■ **WHAT YOU SHOULD DO**: Out of the listing below, copy every line that carries the string "Eggs".
(DATA FOR THIS TASK Opens)
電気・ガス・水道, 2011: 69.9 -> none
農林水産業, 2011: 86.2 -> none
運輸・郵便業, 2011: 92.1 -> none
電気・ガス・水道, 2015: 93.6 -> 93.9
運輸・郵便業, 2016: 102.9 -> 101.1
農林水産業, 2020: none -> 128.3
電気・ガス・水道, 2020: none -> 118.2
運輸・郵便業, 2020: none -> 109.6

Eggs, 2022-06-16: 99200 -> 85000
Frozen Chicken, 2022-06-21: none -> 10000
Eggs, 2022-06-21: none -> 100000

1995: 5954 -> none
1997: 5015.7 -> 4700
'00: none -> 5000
(DATA FOR THIS TASK Closes)
(DATA FOR THIS TASK Opens)
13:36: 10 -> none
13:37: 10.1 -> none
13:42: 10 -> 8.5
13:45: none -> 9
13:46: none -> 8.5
(DATA FOR THIS TASK Closes)
(DATA FOR THIS TASK Opens)
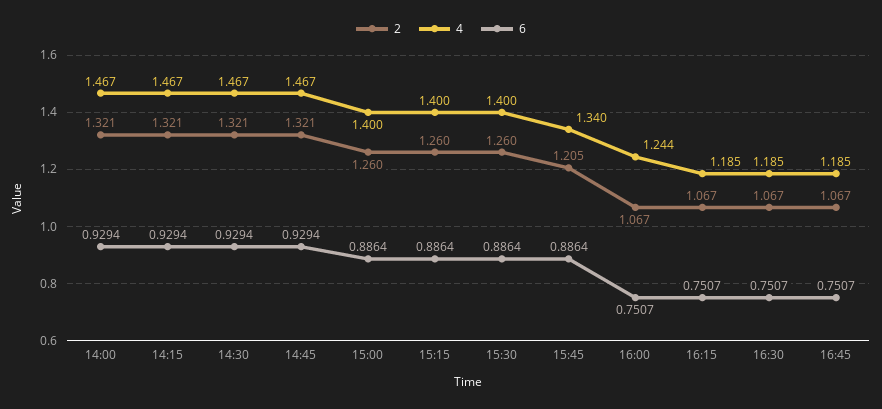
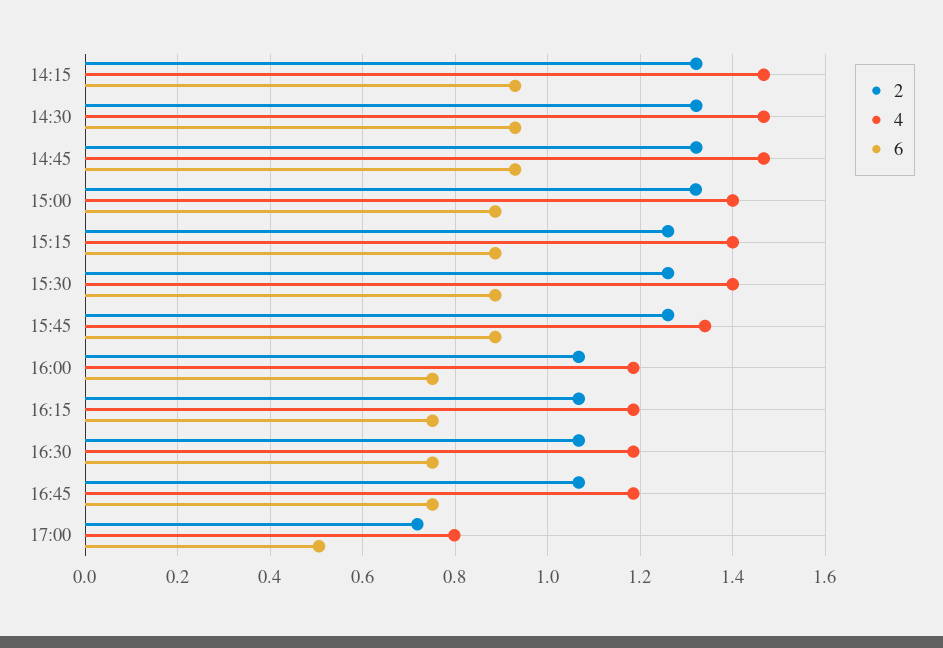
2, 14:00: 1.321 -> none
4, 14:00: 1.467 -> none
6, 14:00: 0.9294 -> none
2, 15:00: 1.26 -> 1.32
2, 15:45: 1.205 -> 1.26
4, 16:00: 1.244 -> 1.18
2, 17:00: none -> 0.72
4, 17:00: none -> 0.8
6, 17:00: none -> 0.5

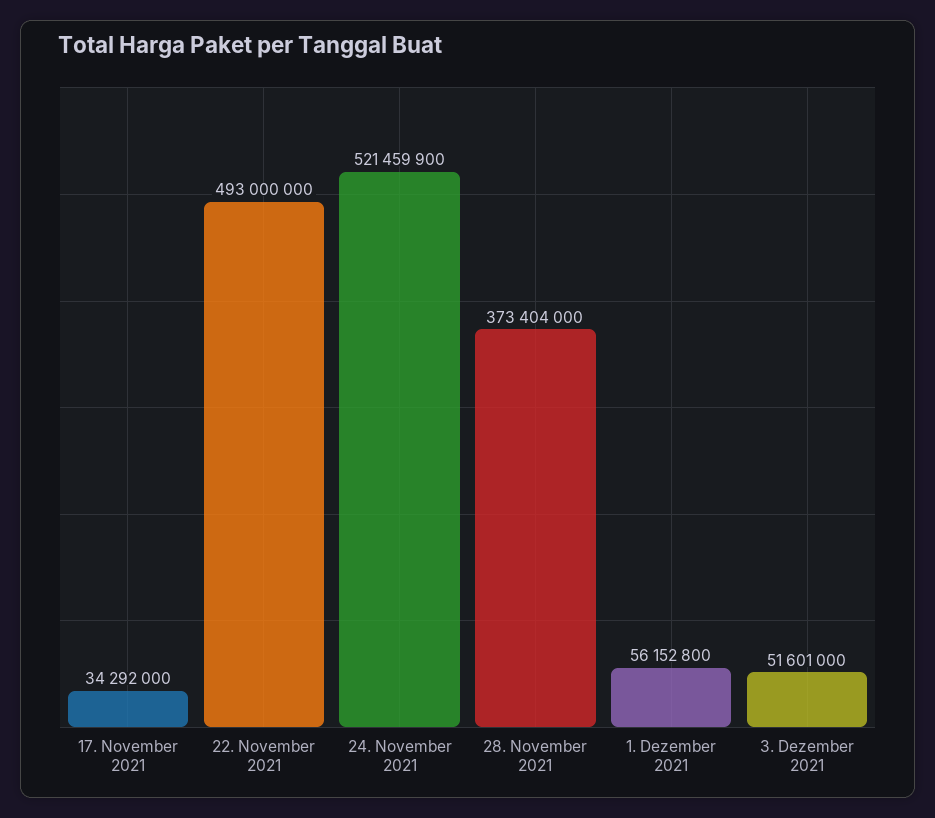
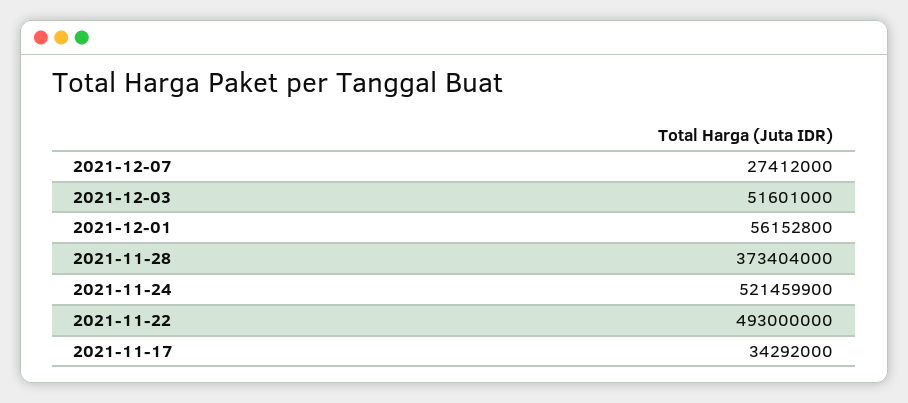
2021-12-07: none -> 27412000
(DATA FOR THIS TASK Closes)
■ **EXPECTED ANSWER**:
Eggs, 2022-06-16: 99200 -> 85000
Eggs, 2022-06-21: none -> 100000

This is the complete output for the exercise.